I had a great day yesterday. We went to Greenwich Park to visit my Aunt Megan who lives conveniently close by. We met up in the park because she lives in an upstairs flat with access only via a steep flight of concrete steps which I have been unable to climb for the last 25 years. This August's frightful weather had a brief respite and provided us with an overcast but warm afternoon, even deigning to offer the occasional glimpse of sunshine. We even risked taking a picnic.

Greenwich Park is a World Heritage Site, and justifiably so. Situated on a steep hill over looking the Thames river and providing panoramic views of east London it has in it's grounds the National Maritime Museum and the world famous Greenwich Observatory, which gives the world the meridian – the hypothetical line marking Greenwich Mean Time. In the last year or so the observatory has been renovated and developed in to an outstanding visitor attraction and planetarium.

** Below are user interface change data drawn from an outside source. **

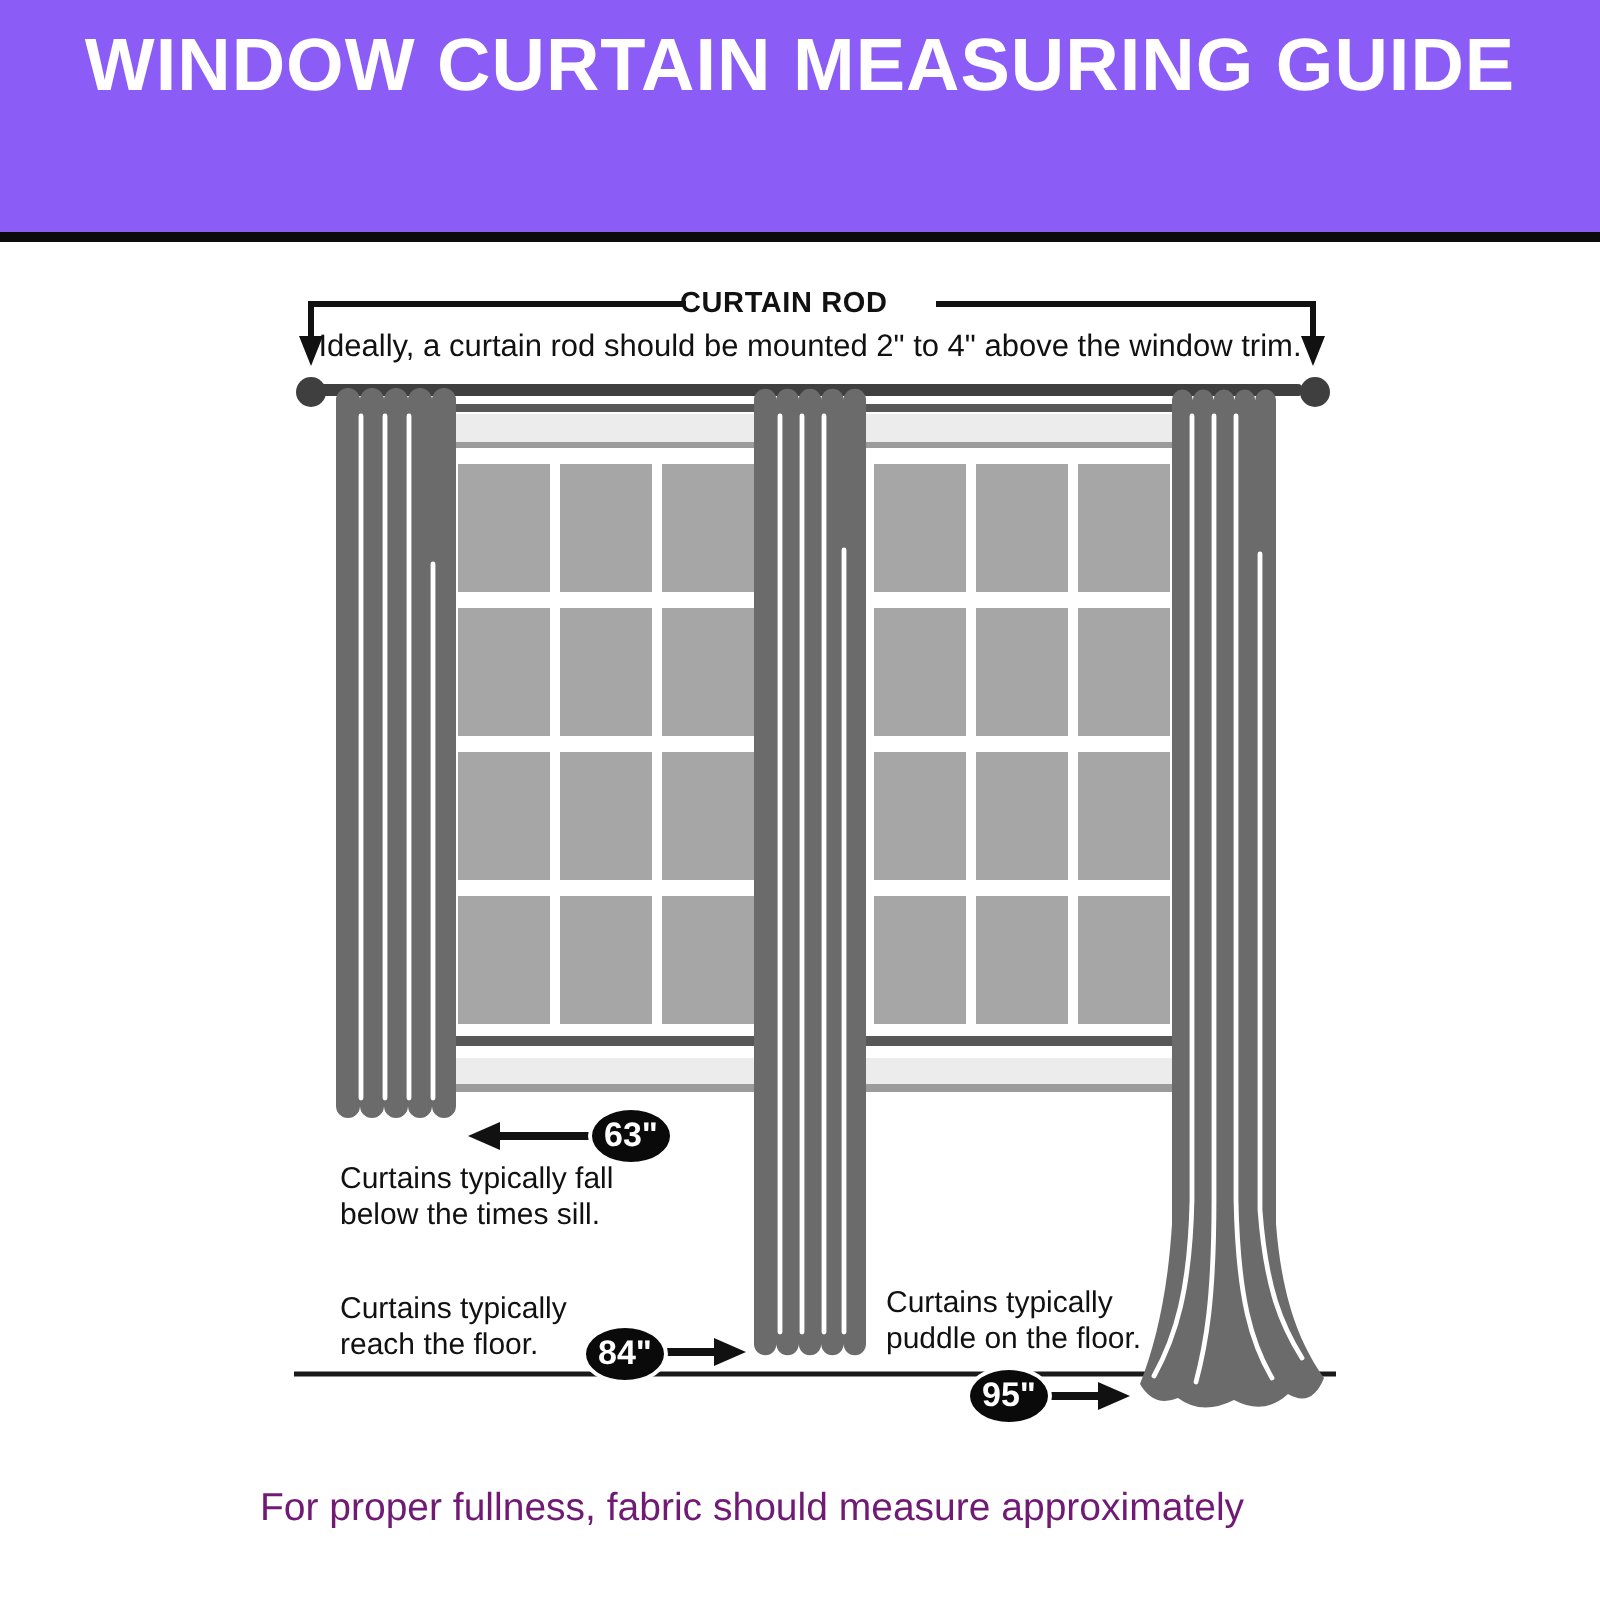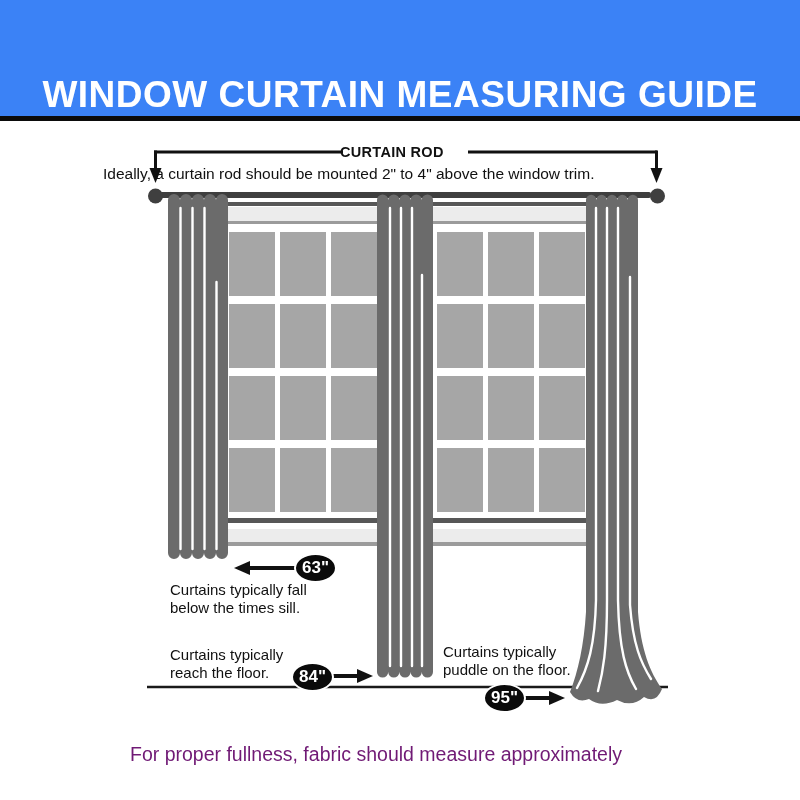--- a/index.html
+++ b/index.html
@@ -10,8 +10,8 @@
   
   .banner{
     position:absolute;left:0;top:0;width:800px;height:116px;
-    background:#3b82f6;border-bottom:5px solid #0b0b0b;
-    display:flex;align-items:flex-end;justify-content:center;
+    background:#8b5cf6;border-bottom:5px solid #0b0b0b;
+    display:flex;align-items:flex-start;justify-content:center;
   }
   .banner h1{
     margin:0;padding-top:12px;color:#ffffff;font-size:37px;font-weight:bold;

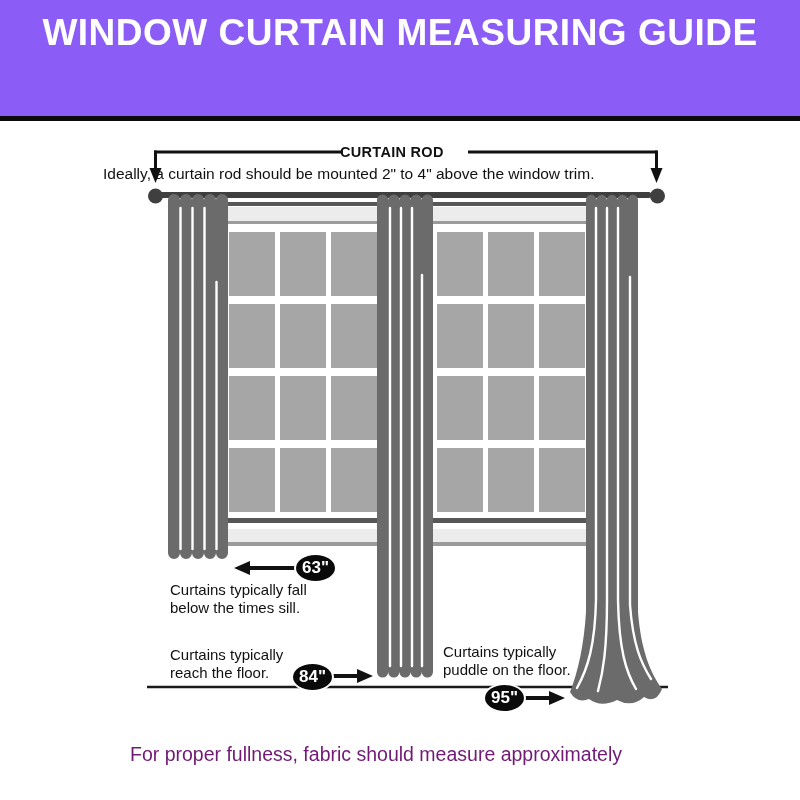--- a/index.html
+++ b/index.html
@@ -25,7 +25,7 @@
     font-size:14.5px;font-weight:bold;letter-spacing:0.3px;white-space:nowrap;
   }
   .callout-desc{
-    position:absolute;left:103px;top:165px;width:604px;
+    position:absolute;left:103px;top:165px;width:604px;text-align:center;
     font-size:15.5px;white-space:nowrap;
   }
   .note{position:absolute;font-size:15px;line-height:18px;}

The observatory and visitor centre are free to enter and are packed with state of the art interactive displays and astronomical bits and pieces. While Polly and the boys wandered around touching hands-on virtual space age gizmos Megan and I snuck off to the Time Galleries to gaze at one of the most beautiful and important objects ever made – John Harrison's H4. The H4 is clockmaker Harrison's elegant solution to the Longitude problem, a problem that caused countless deaths at sea and had come to a head in 1705 when the brilliantly named but rather inept Sir Cloudesley Shovell ran a large proportion of the English navel fleet into the rocks off the Isles of Scilly costing 1,400 sailors their lives, because he didn't know exactly where he was.

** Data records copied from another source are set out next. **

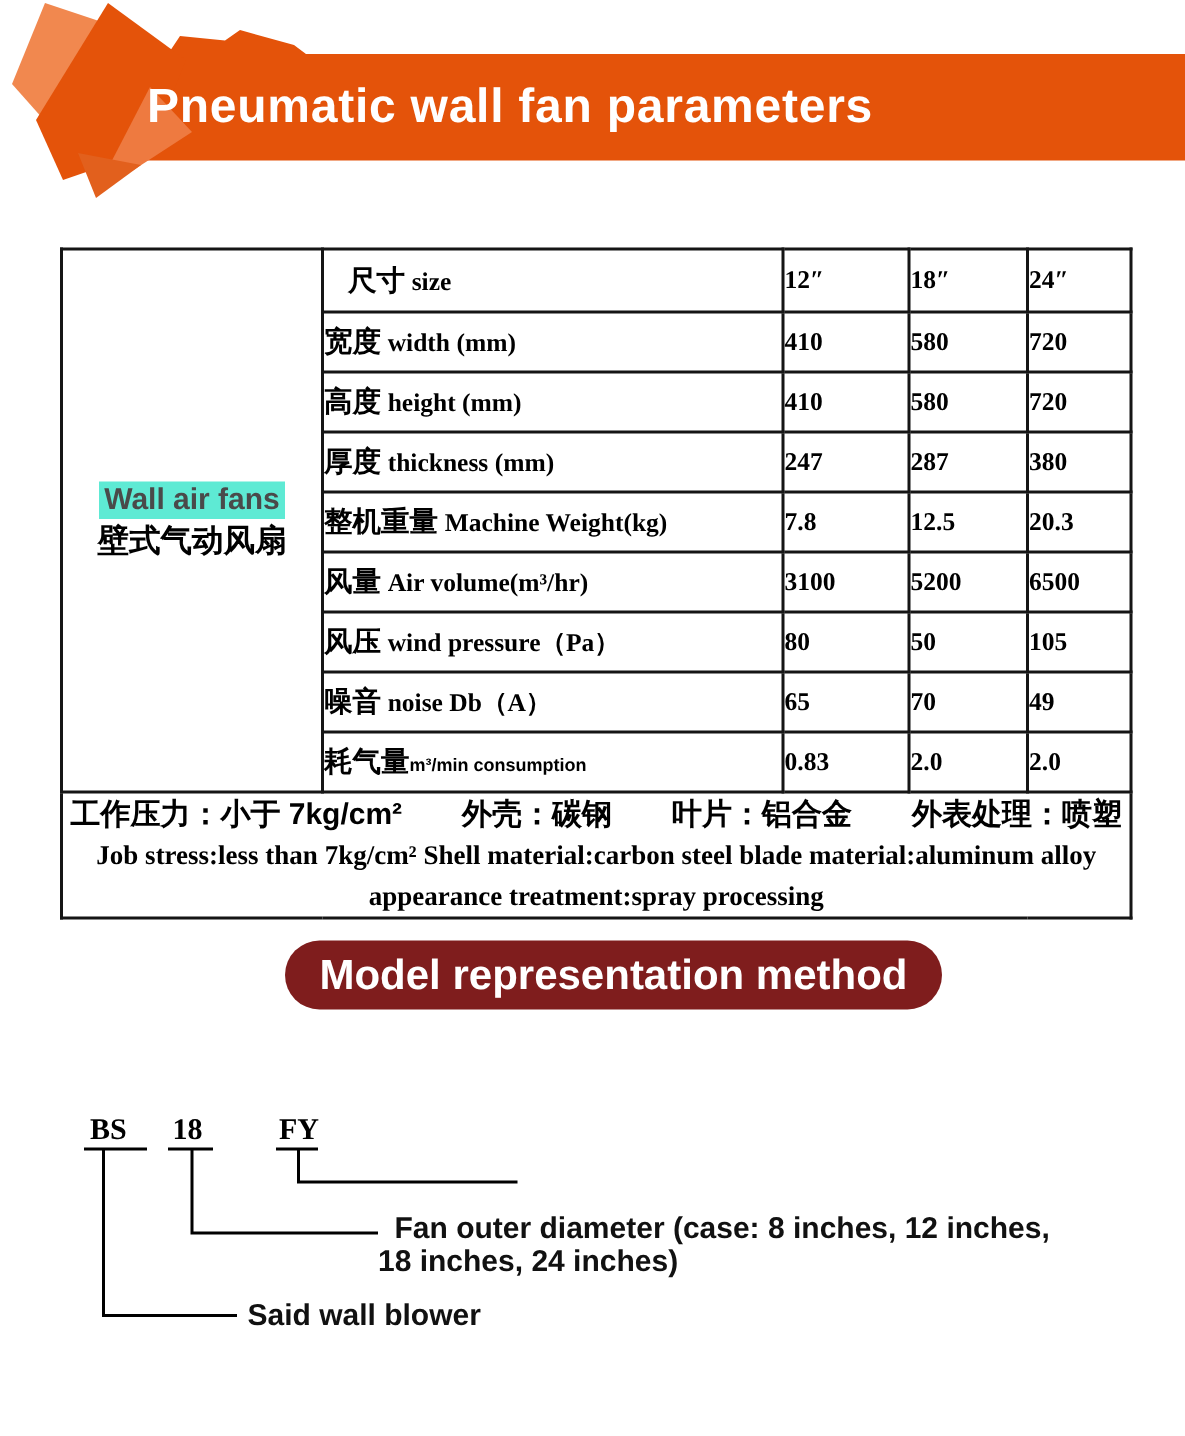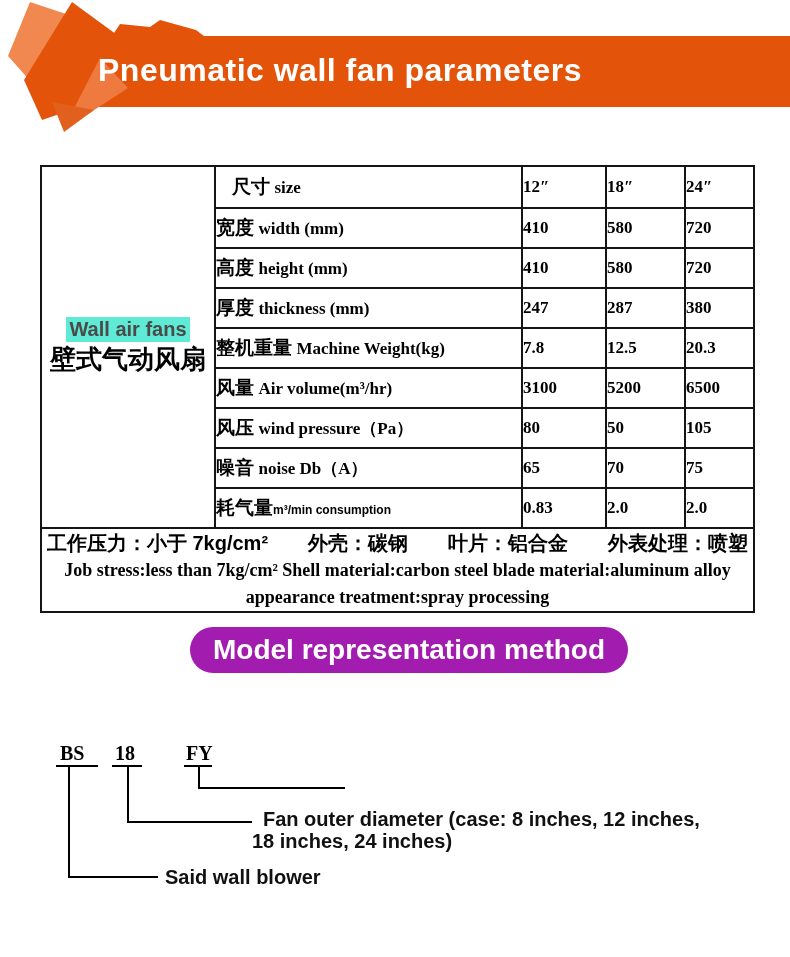--- a/index.html
+++ b/index.html
@@ -23,7 +23,7 @@
     display:inline-block;background:#5eead4;color:#4a4a4a;
     font-weight:bold;font-size:20px;padding:1px 3px;
   }
-  .prod-zh{font-weight:bold;font-size:26px;color:#000;margin-top:0;}
+  .prod-zh{font-weight:bold;font-size:21px;color:#000;margin-top:0;}
   td.param{height:38px;padding-left:8px;text-align:left;}
   td.param.head{text-align:left;padding-left:16px;height:40px;}
   td.param .zh{font-weight:bold;font-size:19px;color:#000;}

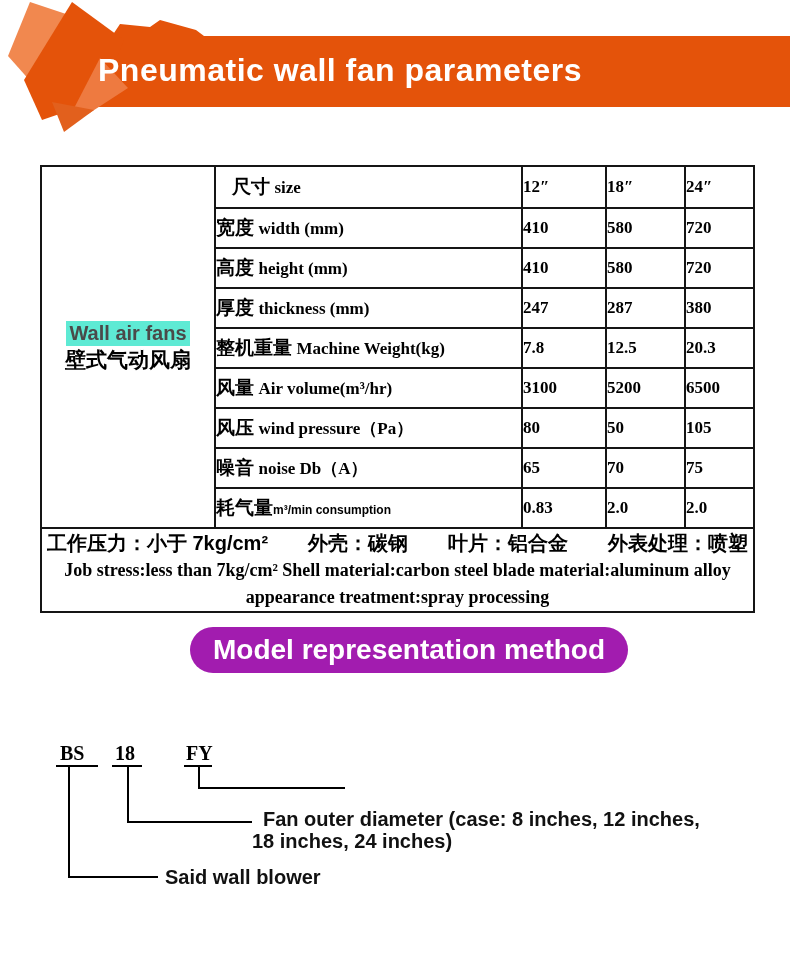--- a/index.html
+++ b/index.html
@@ -125,7 +125,7 @@
           <td class="param"><span class="zh">噪音</span> <span class="en">noise Db（A）</span></td>
           <td class="val">65</td>
           <td class="val">70</td>
-          <td class="val">75</td>
+          <td class="val">49</td>
         </tr>
         <tr>
           <td class="param mono"><span class="zh">耗气量</span><span class="en">m³/min consumption</span></td>

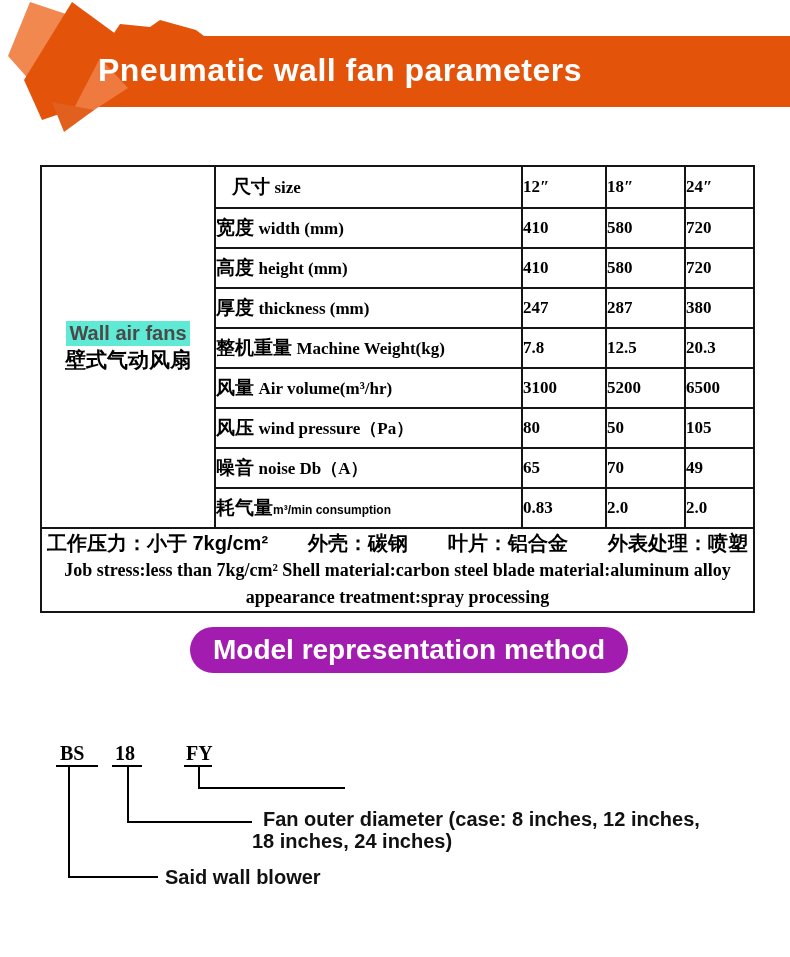--- a/index.html
+++ b/index.html
@@ -39,7 +39,7 @@
   
   .pill{
     position:absolute;left:190px;top:627px;width:438px;height:46px;
-    background:#a21caf;border-radius:23px;color:#ffffff;
+    background:#7f1d1d;border-radius:23px;color:#ffffff;
     font-size:28px;font-weight:bold;text-align:center;line-height:46px;
   }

To know precisely where you were in the days before satellites and GPS you had to know both your Latitude and your Longitude when out of sight of land. Latitude is relatively easy to determine using the sun and stars (1 say relatively as if I could calculate it myself if I chose too – I could, but not with out a copy of Google Earth) but Longitude was a whole different game of pin the tail on the watery donkey. To know your Longitude you need an accurate clock. Since clocks in the early 18th century relied on pendulums they weren't any good unless the sea remained absolutely flat. Since the sea is rarely absolutely flat you need a clock that isn't affected by motion or (equally importantly) changes in temperature. It is difficult to appreciate today how difficult it was to solve this fundamental problem. We take accurate time keeping for granted with our digital watches and atomic radio clocks but in Harrison's day it was considered an almost impossible problem to solve. Indeed, even trying to solve the problem was regarded as akin to inventing a perpetual motion machine might be today, the province of eccentrics and weirdos.


To encourage serious efforts the government offered in 1714 a massive prize of £20,000 (roughly £6 million or $12 million in today money.) Harrison eventually claimed the prize in 1773 after a life time of work and a series of upsets, petty officialdom and most significantly ever increasingly accurate clocks named imaginatively H1, H2, H3 and, of course H4. All four clocks are on display and they are truly beautiful.


After enjoying the wonders of the observatory we went to see a presentation in the planetarium about the life cycle of stars. With me being in a wheelchair we were swept in to the planetarium via a side door and given the best seats in the house. The show was quite awe inspiring as we journeyed through the galaxy visiting nebulae, pulsars and black holes, witnessing a supernova and the death our own Sun many billions of years hence. Fantastic.


It was the first day in a while I've felt up to doing anything so I'm glad it was such a good one.